DATA EXCERPTS —
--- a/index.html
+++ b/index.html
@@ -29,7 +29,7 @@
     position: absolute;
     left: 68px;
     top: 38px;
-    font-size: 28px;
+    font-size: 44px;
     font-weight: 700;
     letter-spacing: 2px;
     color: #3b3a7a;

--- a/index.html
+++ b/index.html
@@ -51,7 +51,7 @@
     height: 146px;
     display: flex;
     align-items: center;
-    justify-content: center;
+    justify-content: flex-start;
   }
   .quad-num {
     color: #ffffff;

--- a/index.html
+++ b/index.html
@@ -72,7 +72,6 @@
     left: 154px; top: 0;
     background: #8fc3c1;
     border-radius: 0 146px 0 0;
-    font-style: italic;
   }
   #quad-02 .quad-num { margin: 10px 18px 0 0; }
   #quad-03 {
* * *
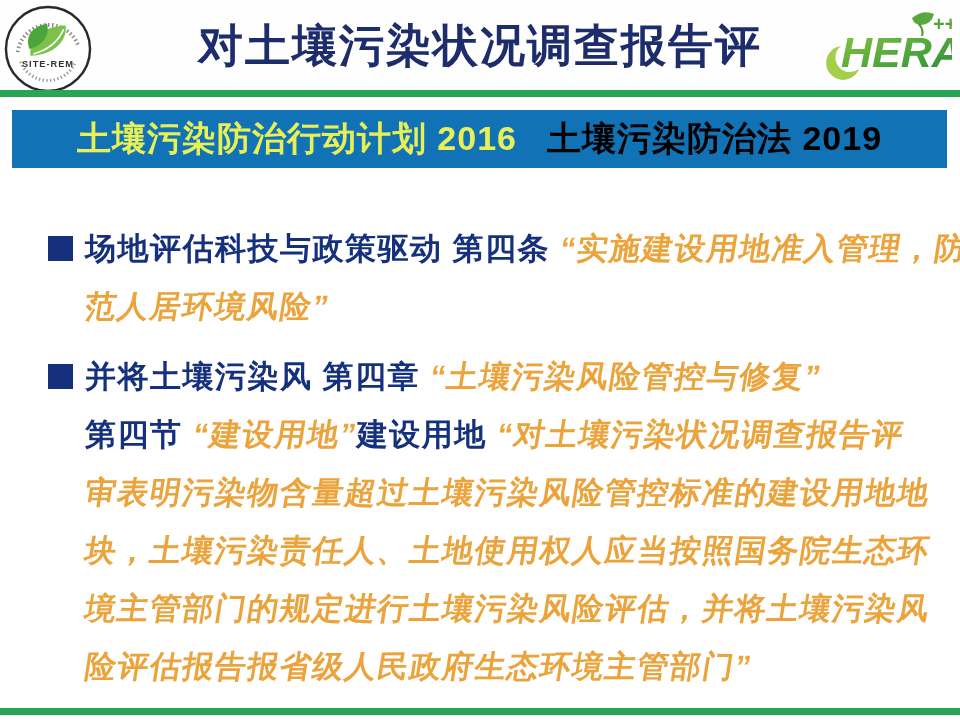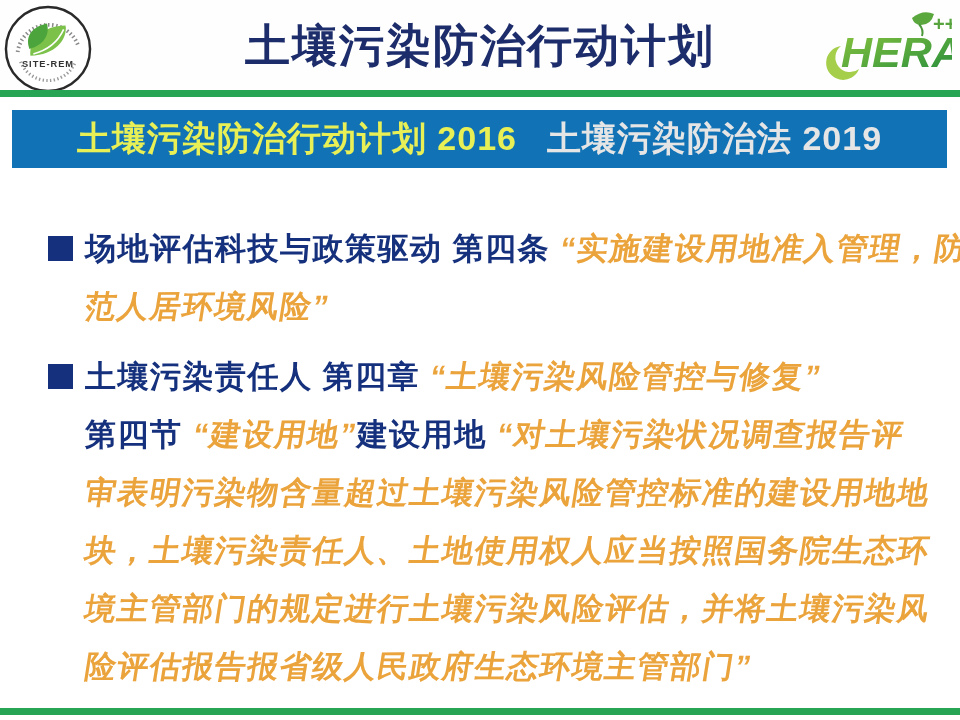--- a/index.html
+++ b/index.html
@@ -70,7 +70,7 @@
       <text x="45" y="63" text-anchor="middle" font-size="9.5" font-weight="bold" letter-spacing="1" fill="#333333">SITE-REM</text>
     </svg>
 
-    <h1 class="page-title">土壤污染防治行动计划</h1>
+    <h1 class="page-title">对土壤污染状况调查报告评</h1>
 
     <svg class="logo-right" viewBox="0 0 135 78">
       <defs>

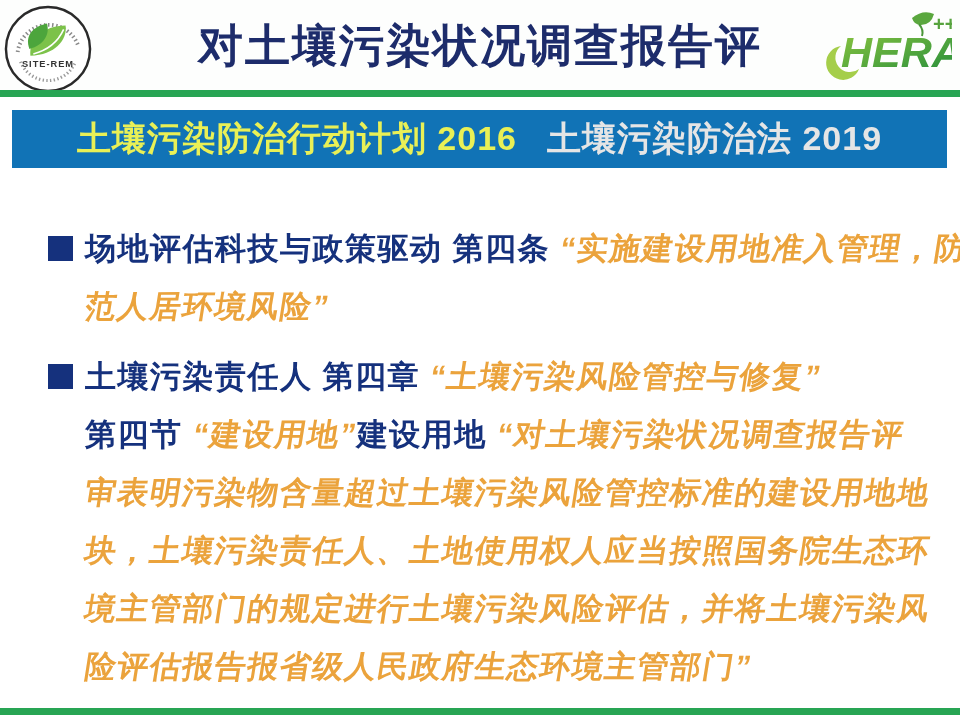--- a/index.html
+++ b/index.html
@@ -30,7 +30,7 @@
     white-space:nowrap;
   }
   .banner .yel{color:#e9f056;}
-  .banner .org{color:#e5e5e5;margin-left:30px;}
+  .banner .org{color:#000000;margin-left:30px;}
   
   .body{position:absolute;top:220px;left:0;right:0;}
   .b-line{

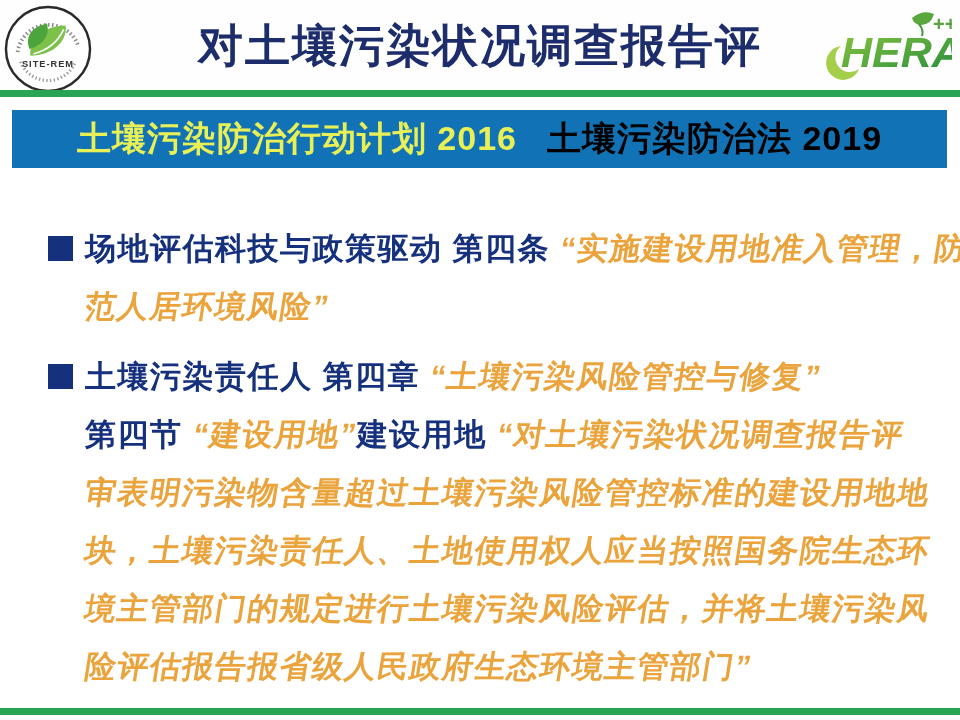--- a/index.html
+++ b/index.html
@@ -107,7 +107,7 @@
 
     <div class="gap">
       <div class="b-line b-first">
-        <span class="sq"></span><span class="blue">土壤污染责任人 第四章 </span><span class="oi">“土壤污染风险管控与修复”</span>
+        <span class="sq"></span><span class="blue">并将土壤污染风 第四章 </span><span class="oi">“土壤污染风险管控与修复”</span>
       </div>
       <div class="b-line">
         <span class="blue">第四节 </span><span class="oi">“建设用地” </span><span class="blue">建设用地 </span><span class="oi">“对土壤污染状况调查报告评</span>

TASK GOAL — Read through the data above. Report each line that has the word "土壤污染风险管控与修复".

EXERCISE SOLUTION —
-        <span class="sq"></span><span class="blue">土壤污染责任人 第四章 </span><span class="oi">“土壤污染风险管控与修复”</span>
+        <span class="sq"></span><span class="blue">并将土壤污染风 第四章 </span><span class="oi">“土壤污染风险管控与修复”</span>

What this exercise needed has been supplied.